Synopsis: A romantic anniversary trip to a secluded cabin spirals into terror when Liz begins seeing violent visions and is stalked by strange, otherworldly entities. As her fear and paranoia escalate, she struggles to understand whether the evil surrounding her is supernatural — or much closer to home.

Whichever way you’d like to look at it, Osgood Perkins seems to be on a productivity roll these days as his newest directorial creation, Keeper, has recently hit cinemas, with a gap separating it and his other release of the year, The Monkey, that is just about wide enough to accommodate a standard human pregnancy. And if we were to look at his career more holistically, Perkins directed the same number of movies in the last two years (which also includes Longlegs) as he had done in the preceding five years.

However, it’s highly unlikely for anyone to deliver numerous movies of sustainably high quality in such a short space of time, therefore it is perhaps expected for some of those efforts to feel a bit slighter than others. One can argue that The Monkey, which I personally liked a whole lot for a host of reasons, was already a piece we’d come to refer as a “minor Perkins” in the future, but Keeper most definitely counts as one as well. Still, coming from a voice as strong and deliberate as Osgood Perkins, even a “minor” effort like Keeper is a worthwhile affair despite the fact it also clearly looks as though it was assembled in a hurry. It is also only second film in his entire career as both a screenwriter and director, after Hansel & Gretel, that is not officially written by him as well.

This doesn’t change the simple calculation that on balance what Keeper has to offer is an effective exercise in building sustained dread and suspense using mostly tried-and-true camera techniques. Deployment of negative space, usage of shadows, music and juxtaposition of imagery all work in pursuit of emotionally discombobulating the viewer who might not have a good idea as to what the movie is about. In fact, this seemingly simple premise—a woman trapped in a secluded forest with a boyfriend she barely knows, experiencing seemingly supernatural phenomena and slowly losing her mind in the process—is delivered for the most part in a way that blatantly locks out any attempts at deploying logic and understanding of what’s happening. It is mostly a string of sequences that effectively compound tonal dread and keep both the protagonist and the viewer in a state of elevated suspension, which is something I think Perkins is particularly adept at achieving. Thus, Keeper manages to retain viewer attention by curating a familiar folk horror mood and allows the viewer to vicariously experience the progressively tightening noose of isolation around the lead character who begins to distrust not only her partner but also her own senses.

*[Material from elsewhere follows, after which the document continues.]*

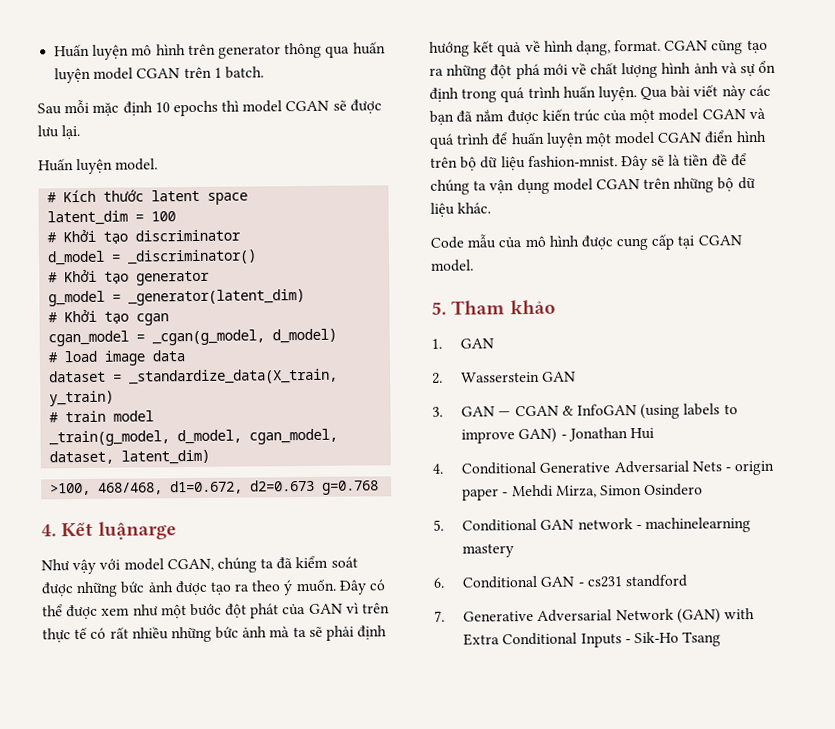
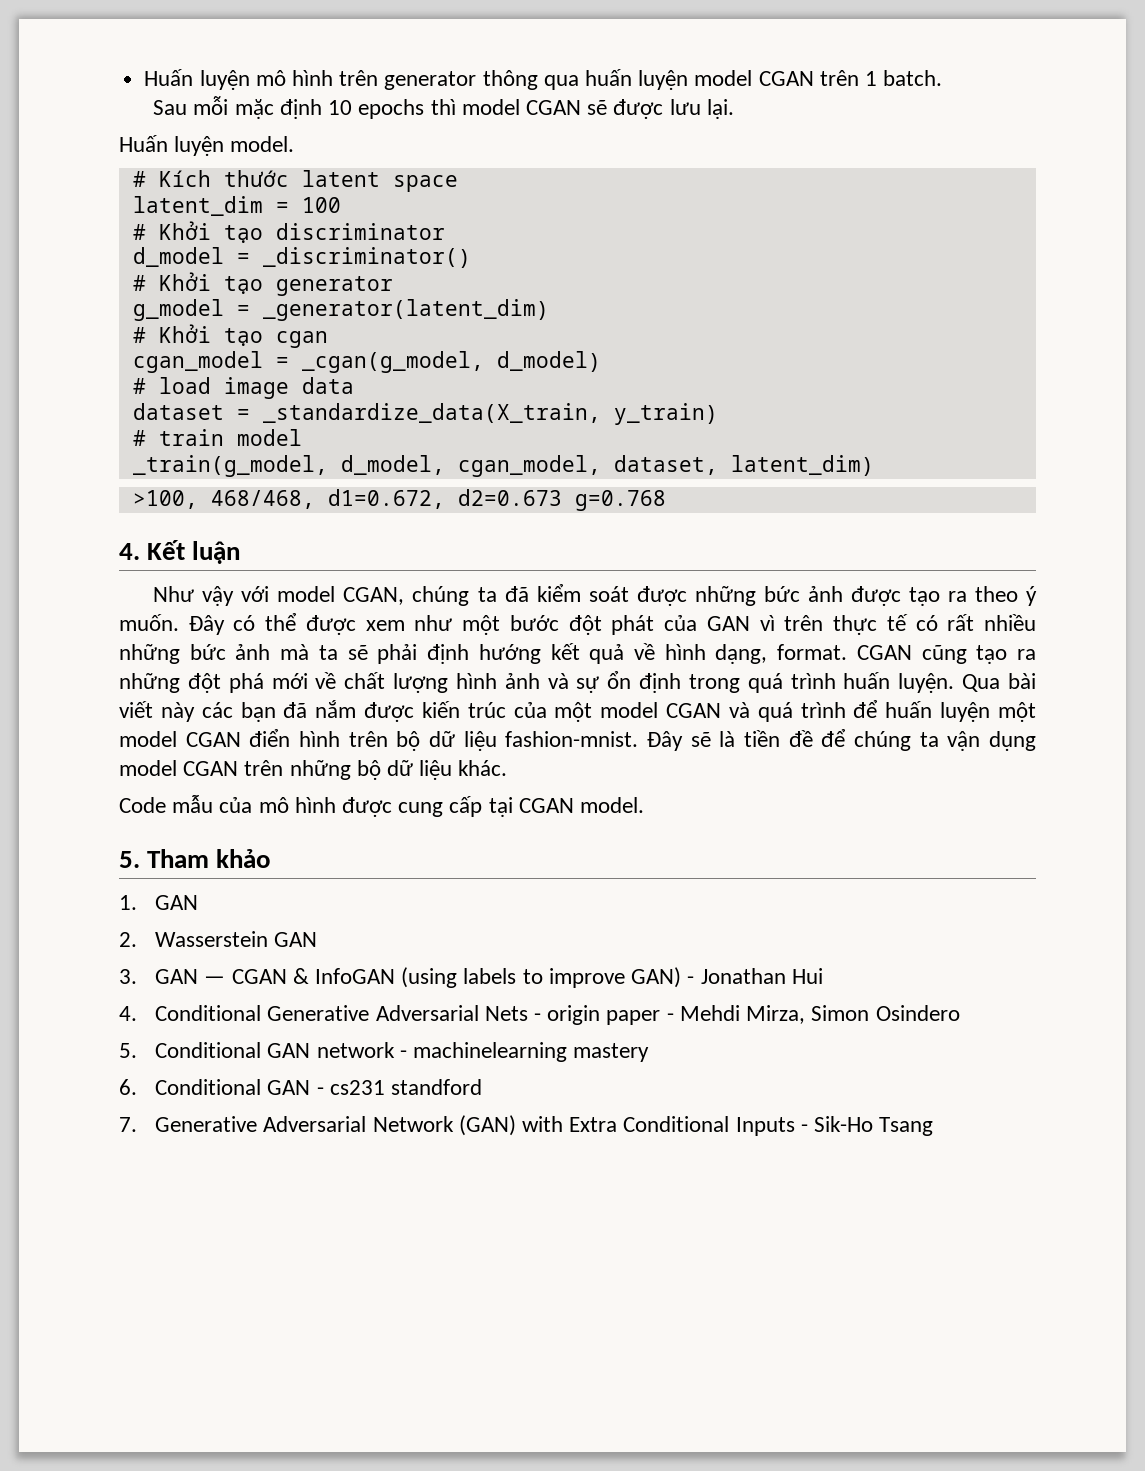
- 4. Kết luậnarge
+ 4. Kết luận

In a way, Keeper manages to successfully spend nearly three quarters of its entire duration engineering an experience akin to the one found in Ti West’s The House of the Devil or even, to an extent, in Roman Polanski’s Rosemary’s Baby. Perkins quickly acclimates the viewer to his deliberate pacing, oppressive use of silence and creepy house acoustics and even angular camera placement that requires a few seconds to accommodate to its gauche positioning. There’s something deliciously eerie about the way the film indulges in sequences whose only aim is to bolster the mood and perhaps additionally complicate the process of untangling the plot of the story. We can infer a thing or two based on the knowledge of folk horror we might carry into the movie ourselves, but Keeper—whether purposefully or incidentally—keeps the viewer at arm’s length and insists on taking in the tone… until it decides to lay everything on the table in one fell swoop.

Having spent enough time indulging and basking in the filmmaker’s effortlessness in playing with our emotions using little more than tone, pacing and camera tricks, the movie spills the beans unceremoniously, sits us down for a micro-lecture and explains what all those seemingly inspired images truly meant. It is as though the filmmakers realized themselves that the way the movie was coming together there was absolutely no chance that anyone would understand what’s happening (and they clearly didn’t want to go full-on David Lynch and just leave everything open to viewer’s interpretation). And unavoidably, the movie falls off the chair in the last act having spent most of its running time mesmerizing the viewers with its skill of balancing its weight on the chair’s two hind legs.

To some viewers this will undeniably be a deal-breaker. They shall emerge from the cinema furious and disappointed because Keeper spoon-feeds the audience with “this means this and that means that” kind of exposition-heavy climax; though it still proceeds to end on a slightly bizarre note that includes a jar of honey or tree sap and a set of creepy contact lenses. I, however, choose to remember that before dropping the ball, Perkins’s movie did its job quite respectably and built an intriguing and mysterious narrative drench in folk mystique and upsetting ambiguity. I think it would have been a real shame to overlook Tatiana Maslany’s compelling lead performance or Rossif Sutherland’s competently aloof and terrifyingly ambiguous character work, not to mention the simple inescapable fact that Osgood Perkins has a great knack for effortlessly keeping the viewer in a vise as he oppresses with tone, mood and deliberate pacing.

Therefore, I choose to see Keeper as a movie that is great until it’s not and even though it eventually surrenders to obvious logic delivered without a lubricant, I’d like to think that on average it counts as a victory. A minor one, or maybe even Pyrrhic, but a victory nonetheless.